Find the string "example" in the records. Copy every line it appears in.
──────────
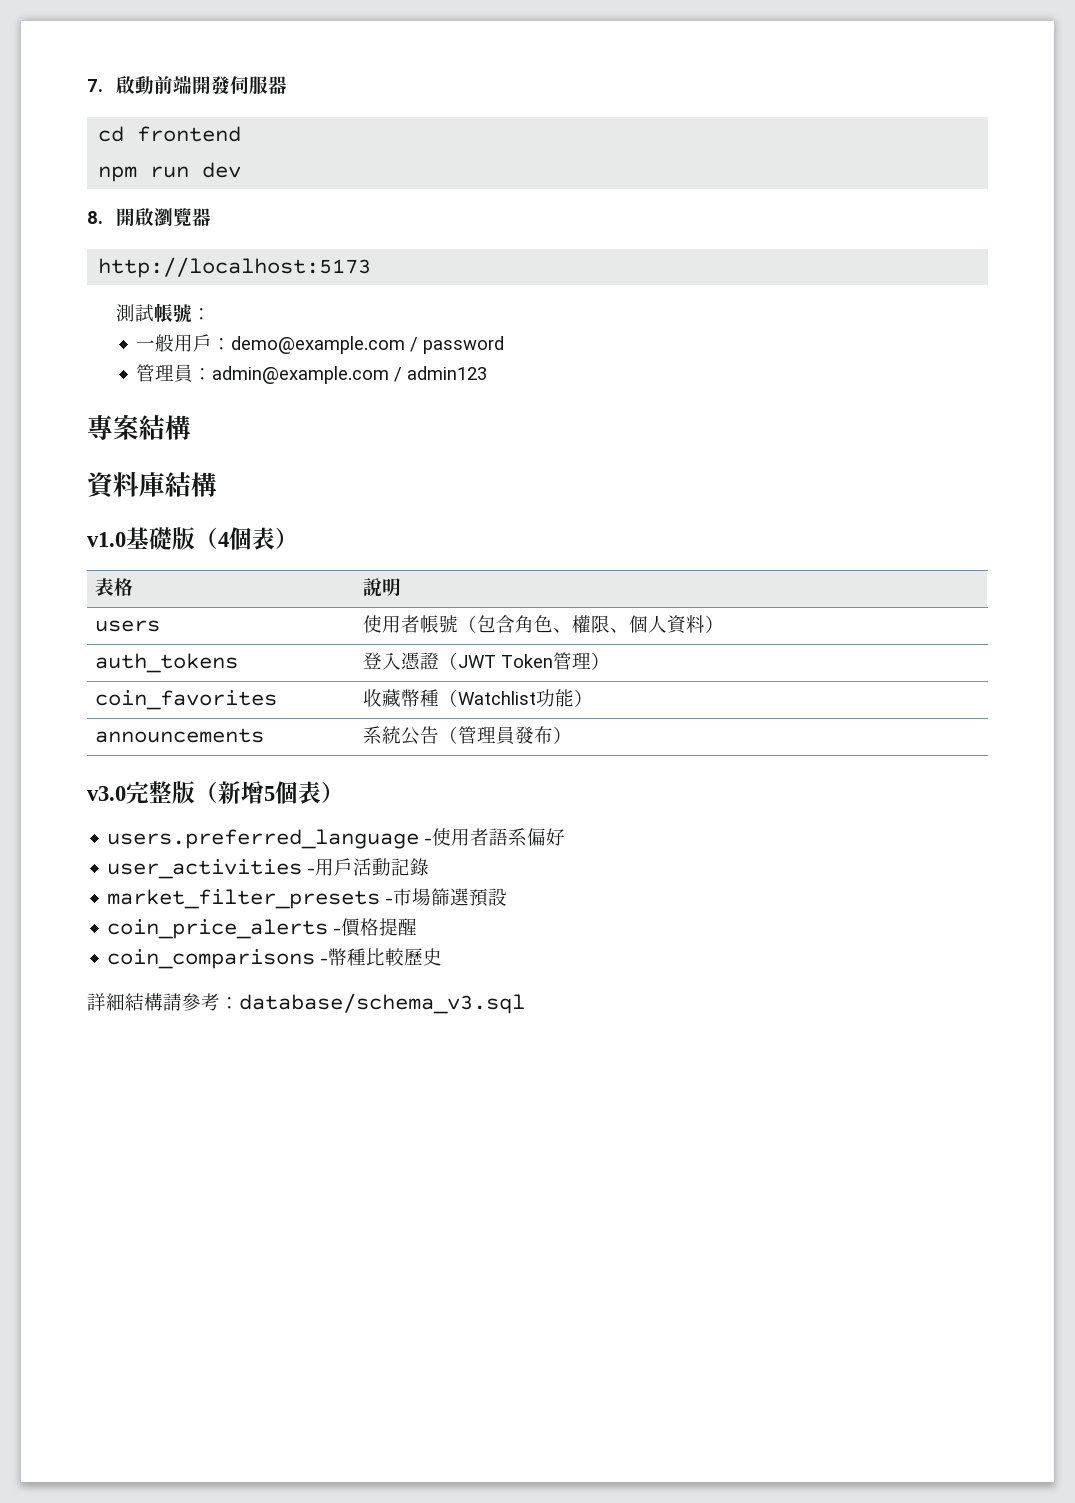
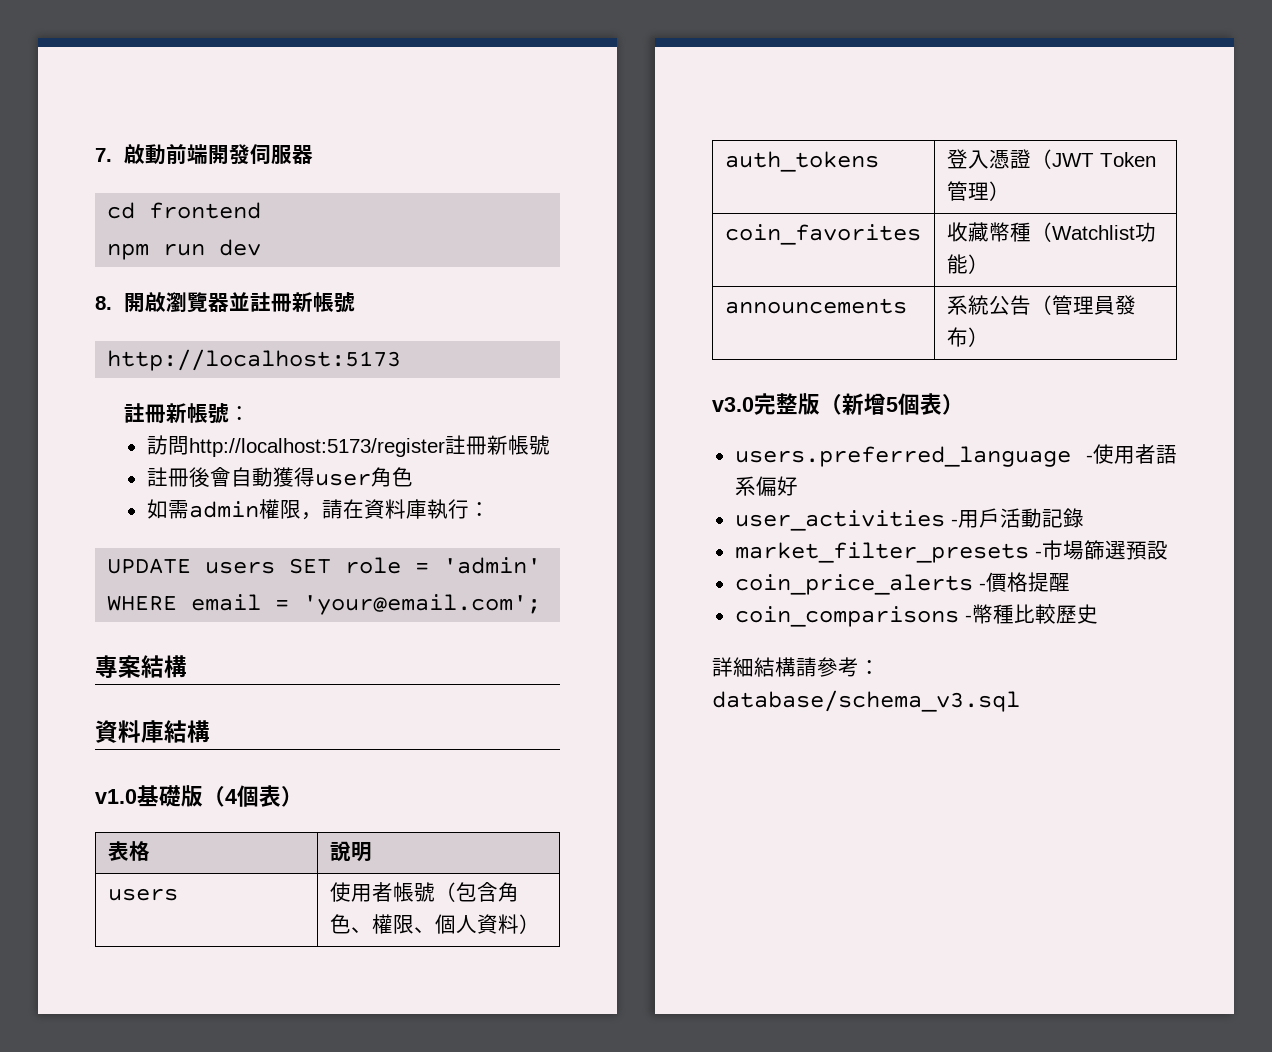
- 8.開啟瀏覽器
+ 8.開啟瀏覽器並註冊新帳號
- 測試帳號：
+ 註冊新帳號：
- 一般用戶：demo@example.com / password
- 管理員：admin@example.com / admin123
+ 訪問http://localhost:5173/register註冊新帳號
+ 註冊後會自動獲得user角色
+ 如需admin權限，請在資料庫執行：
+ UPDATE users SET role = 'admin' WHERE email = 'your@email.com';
──────────
> _Solution to the exercise_:
- 一般用戶：demo@example.com / password
- 管理員：admin@example.com / admin123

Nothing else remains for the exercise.